Budget cuts approved by the NC Senate and up for a vote in the NC House of Representatives will directly impact the day-to-day functions of the court, slashing the state’s number of court reporters in half and replacing them with recording equipment. Such a change will likely result in errors in court records, according to Sharon Gladwell, spokeswoman for the Administrative Office of the Courts (AOC).
Additional cutbacks include $3 million slashed from the Administrative Office of the Courts’ budget as well as the elimination of a dozen special superior court judge positions. Legal advocacy groups like Justice Initiatives, based in Charlotte, argue that the lengthy delays in court proceedings that would be an effect of the budget cuts will result in justice being denied to many North Carolinians.
NC’s court system budget has been decreasing since 2009, a spokesman for the group said.
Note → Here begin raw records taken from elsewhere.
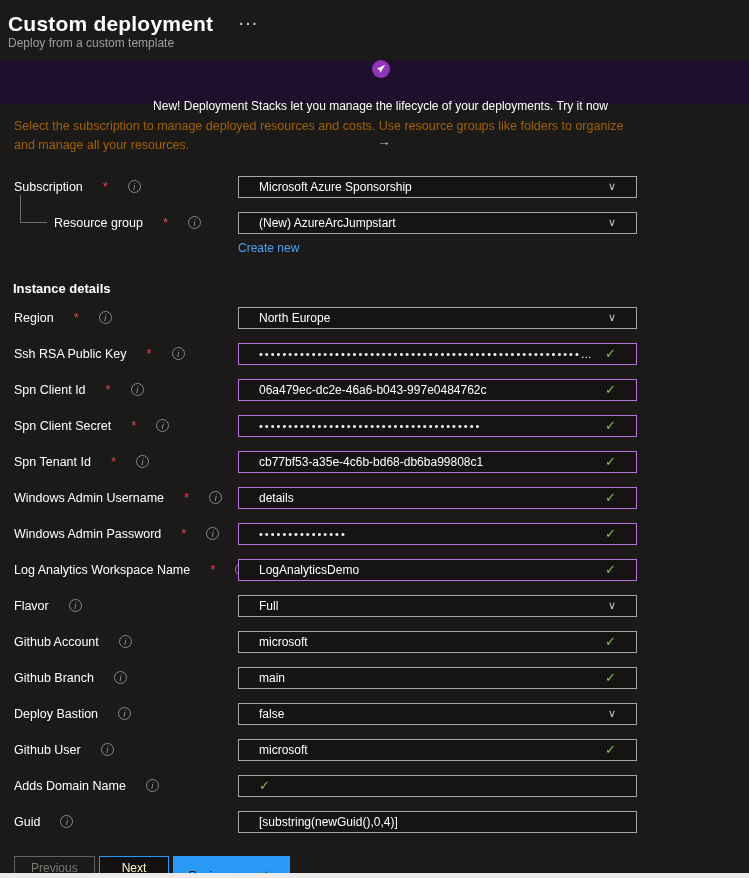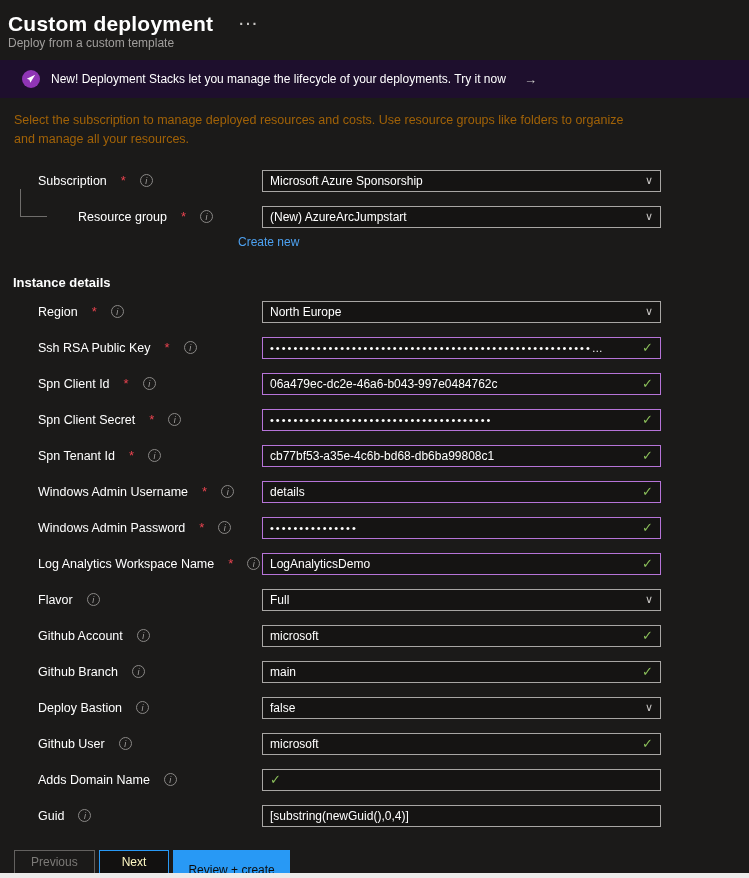--- a/index.html
+++ b/index.html
@@ -18,8 +18,8 @@
   .subtitle { font-size: 12px; color: #a19f9d; }
 
   .banner {
-    margin-top: 10px; height: 38px; background: #1e0f2d;
-    display: flex; align-items: center; padding: 0 10px 0 22px; gap: 11px; cursor: pointer;
+    margin-top: 10px; height: 44px; background: #1e0f2d;
+    display: flex; align-items: center; padding: 0 10px 0 22px; gap: 21px; cursor: pointer; flex-direction: column;
   }
   .rocket {
     width: 18px; height: 18px; border-radius: 50%; background: #8f35b5;

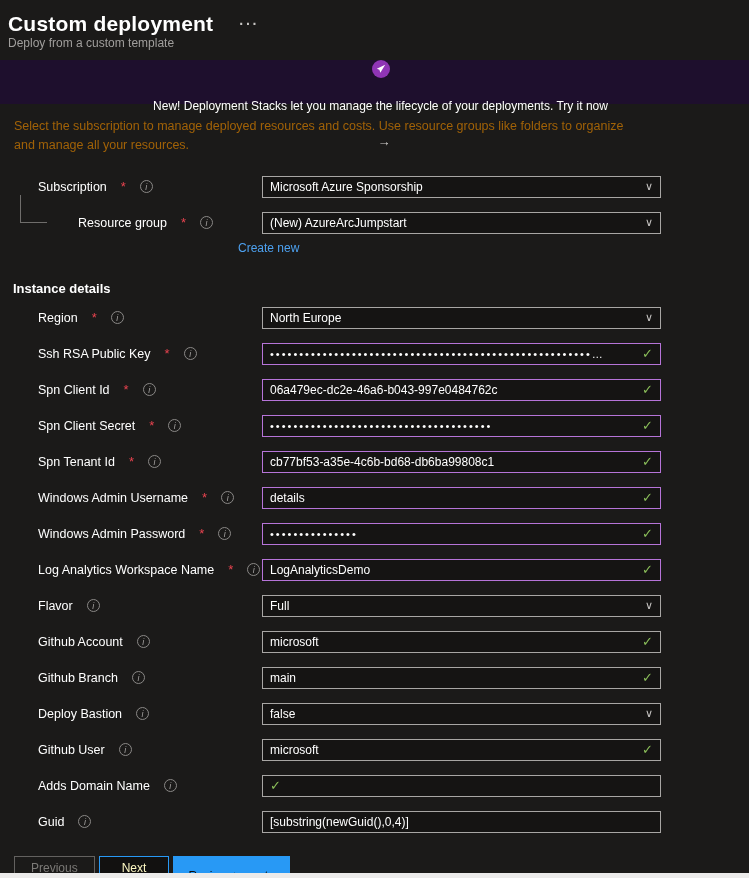--- a/index.html
+++ b/index.html
@@ -32,7 +32,7 @@
 
   .form { margin-top: 14px; }
   .form-row { display: flex; align-items: center; height: 36px; padding-left: 14px; position: relative; }
-  .label-col { width: 224px; display: flex; align-items: center; gap: 14px; flex: none; margin-left: 24px; }
+  .label-col { width: 224px; display: flex; align-items: center; gap: 20px; flex: none; }
   .label-text { font-size: 12.5px; color: #ffffff; white-space: nowrap; }
   .req { color: #e8434f; font-size: 13px; }
   .info {

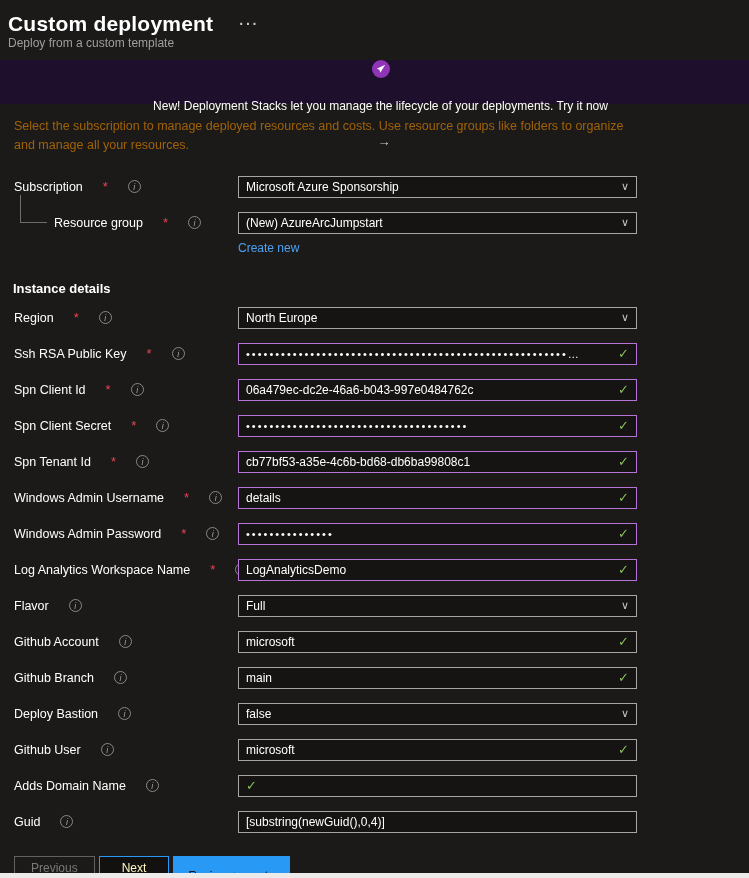--- a/index.html
+++ b/index.html
@@ -42,7 +42,7 @@
   }
   .control {
     width: 399px; height: 22px; background: #151413; border: 1px solid #a8a6a4;
-    display: flex; align-items: center; padding: 0 7px; gap: 6px; cursor: pointer;
+    display: flex; align-items: center; padding: 0 20px; gap: 6px; cursor: pointer;
   }
   .control.edited { border-color: #b674d8; }
   .value { flex: 1; font-size: 12px; white-space: nowrap; overflow: hidden; color: #ffffff; }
Cutting the budget for the state court system will lead to an increase in frivolous prisoner lawsuits and an increase in errors made in court records, according to an article by NC Lawyers Weekly.
The budget cuts this week will directly impact Prisoner Legal Services, cutting $2.89 million dollars in funding to the non-profit that answered requests for representation from 12,000 inmates last year. In lieu of in-person services, the courts will provide computer stations and internet access to legal research to allow inmates their constitutionally granted access to the courts.
The changes will increase the number of frivolous prisoner law suits, as 99% of requests for representation from Prisoner Legal Services are turned down because the suit is meritless.
According to an opinion piece in the News & Observer, the state of Ohio pays $1.15 million for its prisoner software service and Pennsylvania $1.25 million for its computer legal library. North Carolina has twice as many prisons as those two states.